> Problem to work on: Starting with the line that contains "moved down: 重大犯罪@wiki" and stopping after the line that contains "Wolves @ ウィキ", copy the entries below exactly. Include nothing else.

> Input for this task:
|---|

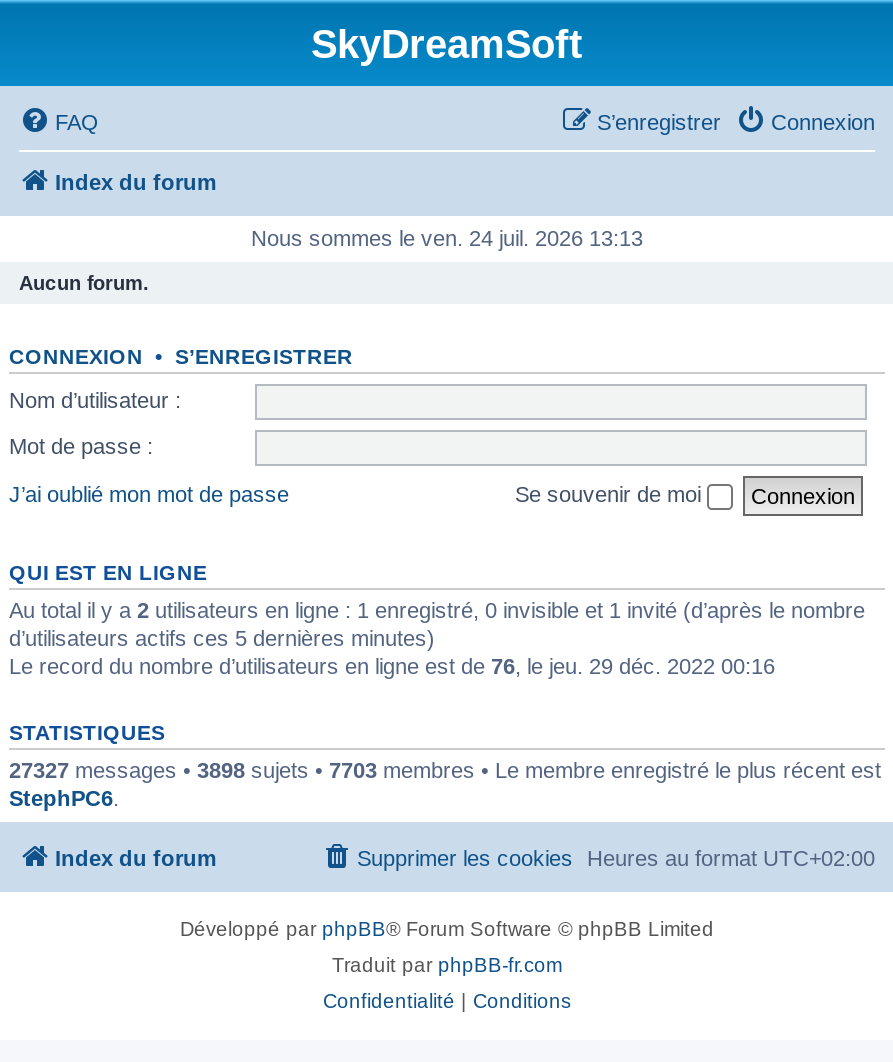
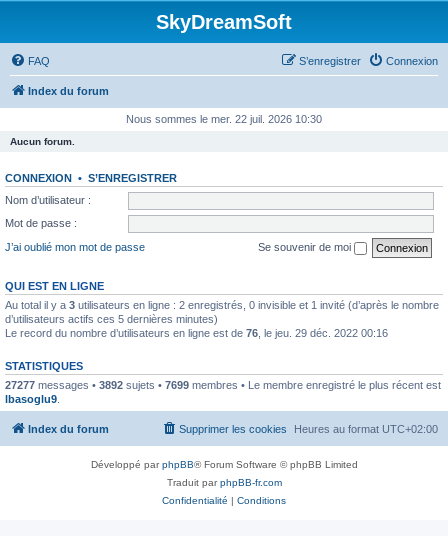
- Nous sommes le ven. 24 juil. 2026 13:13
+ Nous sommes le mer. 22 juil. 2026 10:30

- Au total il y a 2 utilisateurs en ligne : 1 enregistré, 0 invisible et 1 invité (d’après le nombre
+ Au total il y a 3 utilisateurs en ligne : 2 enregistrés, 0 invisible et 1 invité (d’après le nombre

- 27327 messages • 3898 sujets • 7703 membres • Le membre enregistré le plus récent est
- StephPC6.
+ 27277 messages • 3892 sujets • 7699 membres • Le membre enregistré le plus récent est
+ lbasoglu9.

|---|

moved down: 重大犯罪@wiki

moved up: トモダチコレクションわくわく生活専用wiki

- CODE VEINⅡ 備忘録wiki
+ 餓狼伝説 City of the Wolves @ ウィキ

|---|

> Solved exercise:
moved down: 重大犯罪@wiki

moved up: トモダチコレクションわくわく生活専用wiki

- CODE VEINⅡ 備忘録wiki
+ 餓狼伝説 City of the Wolves @ ウィキ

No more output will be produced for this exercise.